Installation

Installing via conda

The simplest way to install YANK is via the conda package manager. Packages are provided on the omnia Anaconda Cloud channel for Linux, OS X, and Win platforms. The yank Anaconda Cloud page has useful instructions and download statistics.

If you are using the anaconda scientific Python distribution, you already have the conda package manager installed. If not, the quickest way to get started is to install the miniconda distribution, a lightweight minimal installation of Anaconda Python.

On linux, you can install the Python 3.6 version into $HOME/miniconda3 with:

$ wget https://repo.continuum.io/miniconda/Miniconda3-latest-Linux-x86_64.sh
$ bash ./Miniconda3-latest-Linux-x86_64.sh -b -p $HOME/miniconda3
$ export PATH="$HOME/miniconda3/bin:$PATH"

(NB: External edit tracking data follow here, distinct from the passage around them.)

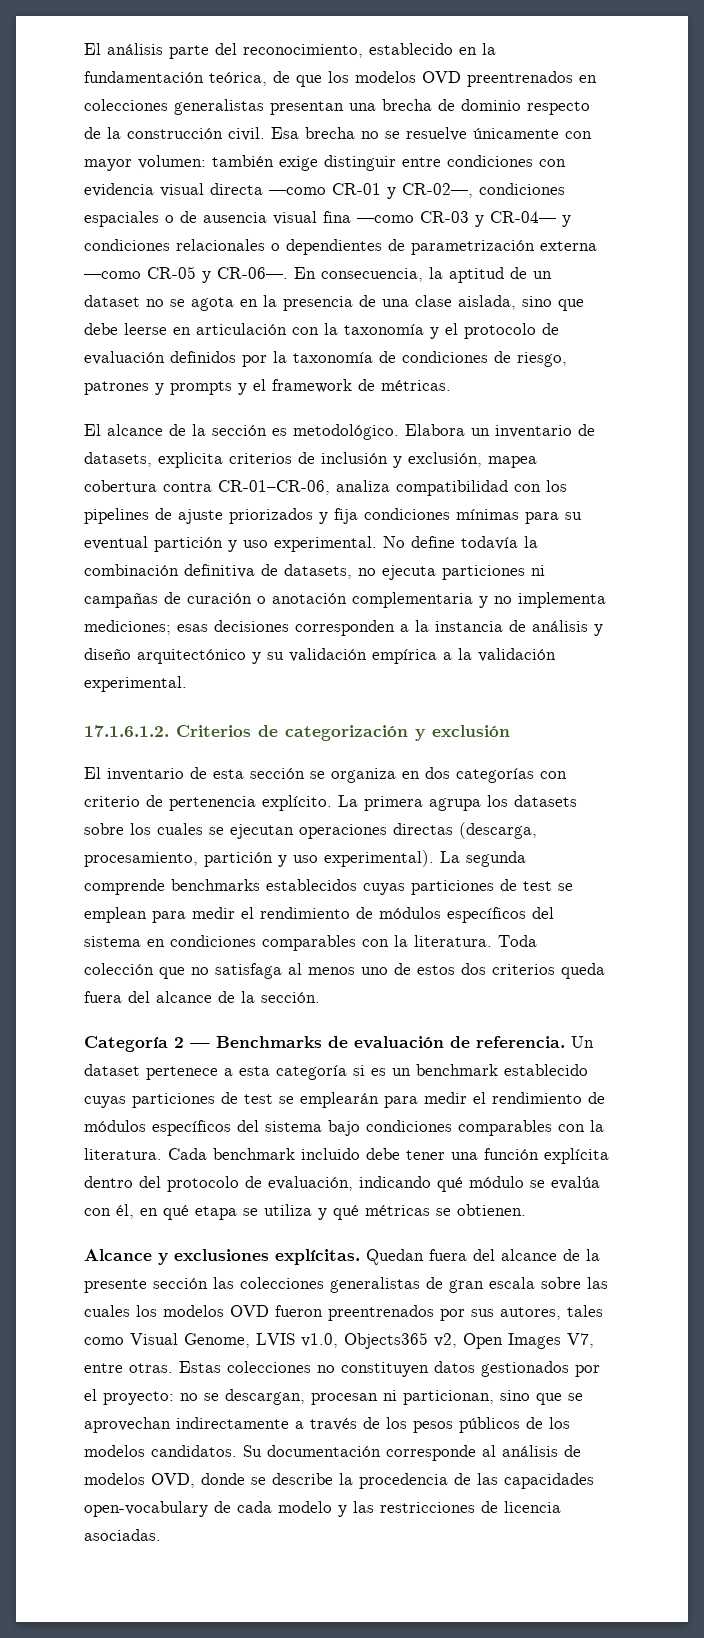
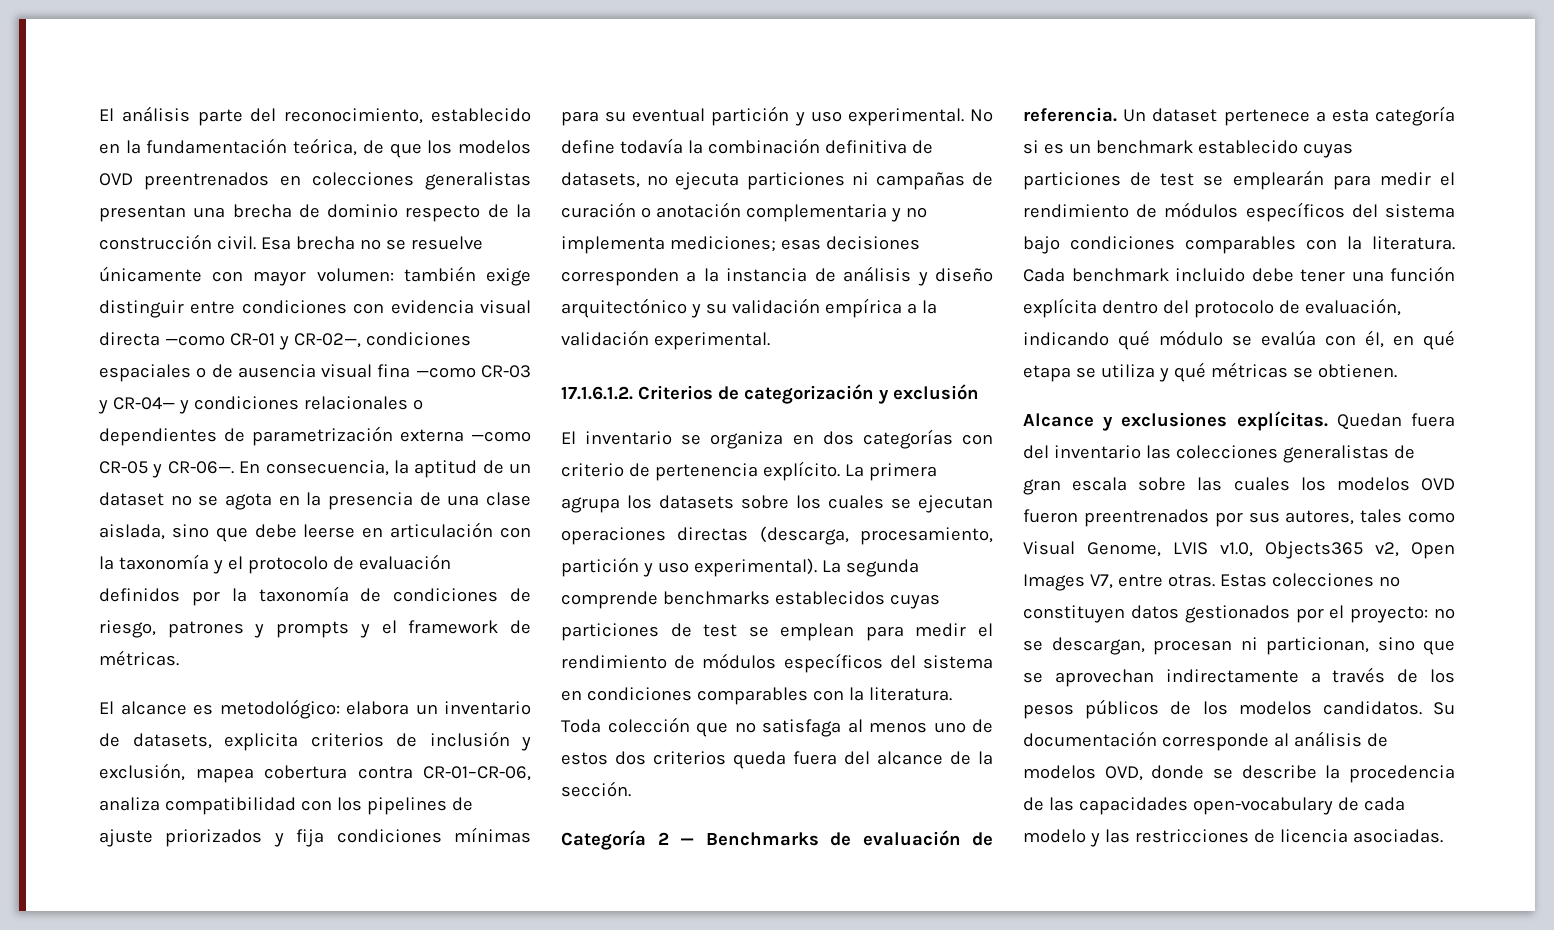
- El alcance de la sección es metodológico. Elabora un inventario de datasets, explicita criterios de inclusión y exclusión, mapea cobertura contra CR-01–CR-06, analiza compatibilidad con los pipelines de ajuste priorizados y fija condiciones mínimas para su eventual partición y uso experimental.
+ El alcance es metodológico: elabora un inventario de datasets, explicita criterios de inclusión y exclusión, mapea cobertura contra CR-01–CR-06, analiza compatibilidad con los pipelines de ajuste priorizados y fija condiciones mínimas para su eventual partición y uso experimental.
- El inventario de esta sección se organiza en dos categorías con criterio de pertenencia explícito.
+ El inventario se organiza en dos categorías con criterio de pertenencia explícito.
- Quedan fuera del alcance de la presente sección las colecciones generalistas de gran escala sobre las cuales los modelos OVD fueron preentrenados por sus autores, tales como Visual Genome, LVIS v1.0, Objects365 v2, Open Images V7, entre otras.
+ Quedan fuera del inventario las colecciones generalistas de gran escala sobre las cuales los modelos OVD fueron preentrenados por sus autores, tales como Visual Genome, LVIS v1.0, Objects365 v2, Open Images V7, entre otras.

On osx, you want to use the osx binary

$ wget https://repo.continuum.io/miniconda/Miniconda3-latest-MacOSX-x86_64.sh
$ bash ./Miniconda3-latest-Linux-x86_64.sh -b -p $HOME/miniconda3
$ export PATH="$HOME/miniconda3/bin:$PATH"

You may want to add the new `$PATH extension to your ~/.bashrc file to ensure Anaconda Python is used by default. Note that YANK will be installed into this local Python installation, so that you will not need to worry about disrupting existing Python installations.

Note

conda installation is the preferred method since all dependencies are automatically fetched and installed for you.


Release build

You can install the latest stable release build of YANK via the conda package with

$ conda config --add channels omnia --add channels conda-forge
$ conda install yank

This version is recommended for all users not actively developing new algorithms for alchemical free energy calculations.

Note

conda will automatically dependencies from binary packages automatically, including difficult-to-install packages such as OpenMM, numpy, and scipy. This is really the easiest way to get started.


Development build

The bleeding-edge, absolute latest, very likely unstable development build of YANK is available on GitHub commit, and can be obtained by installing from source (and installed into whatever the current conda environment is):

Warning

Development builds may be unstable and are generally subjected to less testing than releases. Use at your own risk!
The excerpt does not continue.